Modification records:
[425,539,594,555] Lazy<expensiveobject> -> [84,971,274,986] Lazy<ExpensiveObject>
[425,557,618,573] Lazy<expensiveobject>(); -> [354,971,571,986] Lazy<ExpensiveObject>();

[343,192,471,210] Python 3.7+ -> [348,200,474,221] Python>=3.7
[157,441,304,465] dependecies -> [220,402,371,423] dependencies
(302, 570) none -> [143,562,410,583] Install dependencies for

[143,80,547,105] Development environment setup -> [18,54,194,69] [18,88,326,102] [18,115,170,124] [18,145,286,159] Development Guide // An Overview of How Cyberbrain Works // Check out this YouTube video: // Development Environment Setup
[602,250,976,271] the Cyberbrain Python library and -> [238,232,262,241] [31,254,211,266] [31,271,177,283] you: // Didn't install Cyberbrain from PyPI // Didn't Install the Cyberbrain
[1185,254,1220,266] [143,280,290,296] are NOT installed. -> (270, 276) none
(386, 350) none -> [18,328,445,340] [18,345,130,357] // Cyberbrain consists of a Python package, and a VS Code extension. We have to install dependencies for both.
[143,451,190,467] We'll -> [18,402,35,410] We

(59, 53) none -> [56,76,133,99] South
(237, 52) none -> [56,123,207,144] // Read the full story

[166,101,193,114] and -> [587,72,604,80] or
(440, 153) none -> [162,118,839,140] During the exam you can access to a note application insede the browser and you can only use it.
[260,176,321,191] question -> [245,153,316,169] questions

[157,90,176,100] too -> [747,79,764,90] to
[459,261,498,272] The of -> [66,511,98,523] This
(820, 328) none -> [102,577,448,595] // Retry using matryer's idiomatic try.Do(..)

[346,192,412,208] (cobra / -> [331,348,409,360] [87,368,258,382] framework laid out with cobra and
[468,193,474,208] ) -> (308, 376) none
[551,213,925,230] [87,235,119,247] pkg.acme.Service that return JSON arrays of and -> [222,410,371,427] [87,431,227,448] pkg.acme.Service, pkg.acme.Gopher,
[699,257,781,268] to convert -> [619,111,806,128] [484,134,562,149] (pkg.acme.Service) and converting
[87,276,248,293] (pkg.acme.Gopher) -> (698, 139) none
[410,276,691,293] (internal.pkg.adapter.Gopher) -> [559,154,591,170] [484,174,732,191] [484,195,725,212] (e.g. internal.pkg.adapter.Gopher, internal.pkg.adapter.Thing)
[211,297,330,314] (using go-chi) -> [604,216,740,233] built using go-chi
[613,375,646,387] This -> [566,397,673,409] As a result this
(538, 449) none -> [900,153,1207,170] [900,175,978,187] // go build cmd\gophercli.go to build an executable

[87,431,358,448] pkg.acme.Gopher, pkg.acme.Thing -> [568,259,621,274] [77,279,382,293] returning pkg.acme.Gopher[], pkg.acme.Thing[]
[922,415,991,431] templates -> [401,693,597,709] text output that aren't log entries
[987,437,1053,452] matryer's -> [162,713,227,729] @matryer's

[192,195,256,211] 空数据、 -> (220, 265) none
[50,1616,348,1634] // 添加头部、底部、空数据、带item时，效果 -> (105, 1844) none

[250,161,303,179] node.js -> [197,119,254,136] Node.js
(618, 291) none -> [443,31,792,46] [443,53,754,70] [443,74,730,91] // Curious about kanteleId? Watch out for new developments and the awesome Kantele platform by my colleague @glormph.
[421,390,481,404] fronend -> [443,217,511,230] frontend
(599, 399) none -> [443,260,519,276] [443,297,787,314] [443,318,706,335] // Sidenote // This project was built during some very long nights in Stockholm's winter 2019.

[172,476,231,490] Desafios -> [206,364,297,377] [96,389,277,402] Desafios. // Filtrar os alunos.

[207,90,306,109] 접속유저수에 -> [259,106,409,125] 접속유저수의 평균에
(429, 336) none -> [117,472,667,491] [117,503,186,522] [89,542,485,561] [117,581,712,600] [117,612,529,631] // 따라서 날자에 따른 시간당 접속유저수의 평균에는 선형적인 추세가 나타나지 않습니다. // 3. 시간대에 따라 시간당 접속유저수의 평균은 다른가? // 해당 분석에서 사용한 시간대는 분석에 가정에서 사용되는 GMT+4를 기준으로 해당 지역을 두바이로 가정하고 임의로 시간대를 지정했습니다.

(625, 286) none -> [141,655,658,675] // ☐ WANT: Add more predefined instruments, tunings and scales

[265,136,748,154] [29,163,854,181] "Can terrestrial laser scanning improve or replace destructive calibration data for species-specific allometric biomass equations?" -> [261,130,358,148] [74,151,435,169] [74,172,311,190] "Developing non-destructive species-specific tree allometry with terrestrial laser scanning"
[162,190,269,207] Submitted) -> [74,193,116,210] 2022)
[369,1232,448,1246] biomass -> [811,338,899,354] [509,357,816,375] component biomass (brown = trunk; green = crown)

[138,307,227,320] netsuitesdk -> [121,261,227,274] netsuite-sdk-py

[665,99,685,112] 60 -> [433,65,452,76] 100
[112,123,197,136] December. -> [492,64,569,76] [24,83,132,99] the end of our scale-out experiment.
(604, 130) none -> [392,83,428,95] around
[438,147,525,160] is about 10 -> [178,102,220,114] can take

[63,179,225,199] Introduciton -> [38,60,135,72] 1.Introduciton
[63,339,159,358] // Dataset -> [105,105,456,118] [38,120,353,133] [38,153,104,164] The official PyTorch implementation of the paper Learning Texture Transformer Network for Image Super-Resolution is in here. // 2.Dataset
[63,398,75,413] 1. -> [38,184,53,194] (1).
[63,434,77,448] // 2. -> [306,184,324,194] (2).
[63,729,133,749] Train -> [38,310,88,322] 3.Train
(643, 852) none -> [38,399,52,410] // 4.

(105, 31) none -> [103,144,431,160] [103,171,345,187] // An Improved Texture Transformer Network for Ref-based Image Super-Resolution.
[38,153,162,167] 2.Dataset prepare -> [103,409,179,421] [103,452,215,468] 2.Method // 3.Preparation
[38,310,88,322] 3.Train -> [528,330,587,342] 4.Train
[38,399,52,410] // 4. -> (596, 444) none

* [What you should do]:
The expected response is the full data, reproduced exactly.

* [Answer below]:
[425,539,594,555] Lazy<expensiveobject> -> [84,971,274,986] Lazy<ExpensiveObject>
[425,557,618,573] Lazy<expensiveobject>(); -> [354,971,571,986] Lazy<ExpensiveObject>();

[343,192,471,210] Python 3.7+ -> [348,200,474,221] Python>=3.7
[157,441,304,465] dependecies -> [220,402,371,423] dependencies
(302, 570) none -> [143,562,410,583] Install dependencies for

[143,80,547,105] Development environment setup -> [18,54,194,69] [18,88,326,102] [18,115,170,124] [18,145,286,159] Development Guide // An Overview of How Cyberbrain Works // Check out this YouTube video: // Development Environment Setup
[602,250,976,271] the Cyberbrain Python library and -> [238,232,262,241] [31,254,211,266] [31,271,177,283] you: // Didn't install Cyberbrain from PyPI // Didn't Install the Cyberbrain
[1185,254,1220,266] [143,280,290,296] are NOT installed. -> (270, 276) none
(386, 350) none -> [18,328,445,340] [18,345,130,357] // Cyberbrain consists of a Python package, and a VS Code extension. We have to install dependencies for both.
[143,451,190,467] We'll -> [18,402,35,410] We

(59, 53) none -> [56,76,133,99] South
(237, 52) none -> [56,123,207,144] // Read the full story

[166,101,193,114] and -> [587,72,604,80] or
(440, 153) none -> [162,118,839,140] During the exam you can access to a note application insede the browser and you can only use it.
[260,176,321,191] question -> [245,153,316,169] questions

[157,90,176,100] too -> [747,79,764,90] to
[459,261,498,272] The of -> [66,511,98,523] This
(820, 328) none -> [102,577,448,595] // Retry using matryer's idiomatic try.Do(..)

[346,192,412,208] (cobra / -> [331,348,409,360] [87,368,258,382] framework laid out with cobra and
[468,193,474,208] ) -> (308, 376) none
[551,213,925,230] [87,235,119,247] pkg.acme.Service that return JSON arrays of and -> [222,410,371,427] [87,431,227,448] pkg.acme.Service, pkg.acme.Gopher,
[699,257,781,268] to convert -> [619,111,806,128] [484,134,562,149] (pkg.acme.Service) and converting
[87,276,248,293] (pkg.acme.Gopher) -> (698, 139) none
[410,276,691,293] (internal.pkg.adapter.Gopher) -> [559,154,591,170] [484,174,732,191] [484,195,725,212] (e.g. internal.pkg.adapter.Gopher, internal.pkg.adapter.Thing)
[211,297,330,314] (using go-chi) -> [604,216,740,233] built using go-chi
[613,375,646,387] This -> [566,397,673,409] As a result this
(538, 449) none -> [900,153,1207,170] [900,175,978,187] // go build cmd\gophercli.go to build an executable

[87,431,358,448] pkg.acme.Gopher, pkg.acme.Thing -> [568,259,621,274] [77,279,382,293] returning pkg.acme.Gopher[], pkg.acme.Thing[]
[922,415,991,431] templates -> [401,693,597,709] text output that aren't log entries
[987,437,1053,452] matryer's -> [162,713,227,729] @matryer's

[192,195,256,211] 空数据、 -> (220, 265) none
[50,1616,348,1634] // 添加头部、底部、空数据、带item时，效果 -> (105, 1844) none

[250,161,303,179] node.js -> [197,119,254,136] Node.js
(618, 291) none -> [443,31,792,46] [443,53,754,70] [443,74,730,91] // Curious about kanteleId? Watch out for new developments and the awesome Kantele platform by my colleague @glormph.
[421,390,481,404] fronend -> [443,217,511,230] frontend
(599, 399) none -> [443,260,519,276] [443,297,787,314] [443,318,706,335] // Sidenote // This project was built during some very long nights in Stockholm's winter 2019.

[172,476,231,490] Desafios -> [206,364,297,377] [96,389,277,402] Desafios. // Filtrar os alunos.

[207,90,306,109] 접속유저수에 -> [259,106,409,125] 접속유저수의 평균에
(429, 336) none -> [117,472,667,491] [117,503,186,522] [89,542,485,561] [117,581,712,600] [117,612,529,631] // 따라서 날자에 따른 시간당 접속유저수의 평균에는 선형적인 추세가 나타나지 않습니다. // 3. 시간대에 따라 시간당 접속유저수의 평균은 다른가? // 해당 분석에서 사용한 시간대는 분석에 가정에서 사용되는 GMT+4를 기준으로 해당 지역을 두바이로 가정하고 임의로 시간대를 지정했습니다.

(625, 286) none -> [141,655,658,675] // ☐ WANT: Add more predefined instruments, tunings and scales

[265,136,748,154] [29,163,854,181] "Can terrestrial laser scanning improve or replace destructive calibration data for species-specific allometric biomass equations?" -> [261,130,358,148] [74,151,435,169] [74,172,311,190] "Developing non-destructive species-specific tree allometry with terrestrial laser scanning"
[162,190,269,207] Submitted) -> [74,193,116,210] 2022)
[369,1232,448,1246] biomass -> [811,338,899,354] [509,357,816,375] component biomass (brown = trunk; green = crown)

[138,307,227,320] netsuitesdk -> [121,261,227,274] netsuite-sdk-py

[665,99,685,112] 60 -> [433,65,452,76] 100
[112,123,197,136] December. -> [492,64,569,76] [24,83,132,99] the end of our scale-out experiment.
(604, 130) none -> [392,83,428,95] around
[438,147,525,160] is about 10 -> [178,102,220,114] can take

[63,179,225,199] Introduciton -> [38,60,135,72] 1.Introduciton
[63,339,159,358] // Dataset -> [105,105,456,118] [38,120,353,133] [38,153,104,164] The official PyTorch implementation of the paper Learning Texture Transformer Network for Image Super-Resolution is in here. // 2.Dataset
[63,398,75,413] 1. -> [38,184,53,194] (1).
[63,434,77,448] // 2. -> [306,184,324,194] (2).
[63,729,133,749] Train -> [38,310,88,322] 3.Train
(643, 852) none -> [38,399,52,410] // 4.

(105, 31) none -> [103,144,431,160] [103,171,345,187] // An Improved Texture Transformer Network for Ref-based Image Super-Resolution.
[38,153,162,167] 2.Dataset prepare -> [103,409,179,421] [103,452,215,468] 2.Method // 3.Preparation
[38,310,88,322] 3.Train -> [528,330,587,342] 4.Train
[38,399,52,410] // 4. -> (596, 444) none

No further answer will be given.